VLADIMIR NABOKOV, EDMUND WILSON, AND THE END OF A BEAUTIFUL FRIENDSHIP

A well-researched account of a literary dust-up marred by superficial writing.

A former Moscow correspondent chronicles one of the most famous literary spats of the 20th century.

In 1939, the composer Nicolas Nabokov rented a house on Cape Cod across the street from Edmund Wilson, the Russophile editor of the New Republic, and asked for a favor: could he help his cousin, Vladimir, recently arrived from St. Petersburg, secure some reviewing gigs? Wilson obliged. He and Vladimir became friends, even though Wilson failed to convince the younger man—whom Boston Globe columnist Beam (American Crucifixion: The Murder of Joseph Smith and the Fate of the Mormon Church, 2014, etc.) calls “the twentieth century’s Trickster King”—to abandon his love of puns and anagrams.

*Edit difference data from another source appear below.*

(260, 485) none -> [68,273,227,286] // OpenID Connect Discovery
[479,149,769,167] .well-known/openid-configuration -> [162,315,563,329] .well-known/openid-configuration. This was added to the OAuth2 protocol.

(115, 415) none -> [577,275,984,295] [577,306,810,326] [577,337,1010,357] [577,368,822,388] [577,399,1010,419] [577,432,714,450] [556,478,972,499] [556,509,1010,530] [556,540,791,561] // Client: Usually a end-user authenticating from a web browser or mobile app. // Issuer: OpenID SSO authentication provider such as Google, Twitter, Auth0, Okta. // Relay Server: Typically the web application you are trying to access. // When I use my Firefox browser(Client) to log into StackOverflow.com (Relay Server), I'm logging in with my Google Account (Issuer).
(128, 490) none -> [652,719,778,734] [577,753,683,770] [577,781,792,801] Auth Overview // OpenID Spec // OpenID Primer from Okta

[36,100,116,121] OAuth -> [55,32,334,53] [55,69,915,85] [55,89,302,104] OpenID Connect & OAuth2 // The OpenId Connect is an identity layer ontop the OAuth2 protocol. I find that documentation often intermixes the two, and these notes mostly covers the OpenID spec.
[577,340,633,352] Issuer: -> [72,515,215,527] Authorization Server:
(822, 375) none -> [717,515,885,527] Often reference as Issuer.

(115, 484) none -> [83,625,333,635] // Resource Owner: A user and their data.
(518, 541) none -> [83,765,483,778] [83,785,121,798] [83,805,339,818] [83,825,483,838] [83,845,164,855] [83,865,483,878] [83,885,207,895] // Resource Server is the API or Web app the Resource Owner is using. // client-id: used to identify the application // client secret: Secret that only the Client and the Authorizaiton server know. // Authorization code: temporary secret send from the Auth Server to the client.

After two decades of friendship, however, Wilson wrote a “generally useless but unfailingly amusing hatchet job” about Nabokov’s massive four-volume translation of Pushkin’s Eugene Onegin. Years of public bickering followed. Beam does an excellent job of depicting the growing strain between the two men, brought on in part by the huge success of Lolita compared to Wilson’s own attempt at a salacious novel, Memoirs of Hecate County. The pages devoted to the back and forth among Nabokov, Wilson, and other luminaries who weighed in on the Onegin contretemps are great fun. But the flippant tone of Beam’s writing—note the book’s subtitle—may rankle some readers. Nabokov was “a quick-on-the-uptake student at the Edmund Wilson Academy of Not Taking Sh*t from Publishers.” Spendthrift Wilson and money “were never destined to share a taxicab.” Nabokov fans are “deep-dish Nabokovians.” When Wilson argued about Russian prosody, he “revisited Gerundistan.” After he quotes Nabokov’s dismissal of lesser Onegin translations, Beam reprimands him with, “But really, Vladimir.” Prose that calls attention to itself didn’t always serve Nabokov well, and it doesn’t work here, either.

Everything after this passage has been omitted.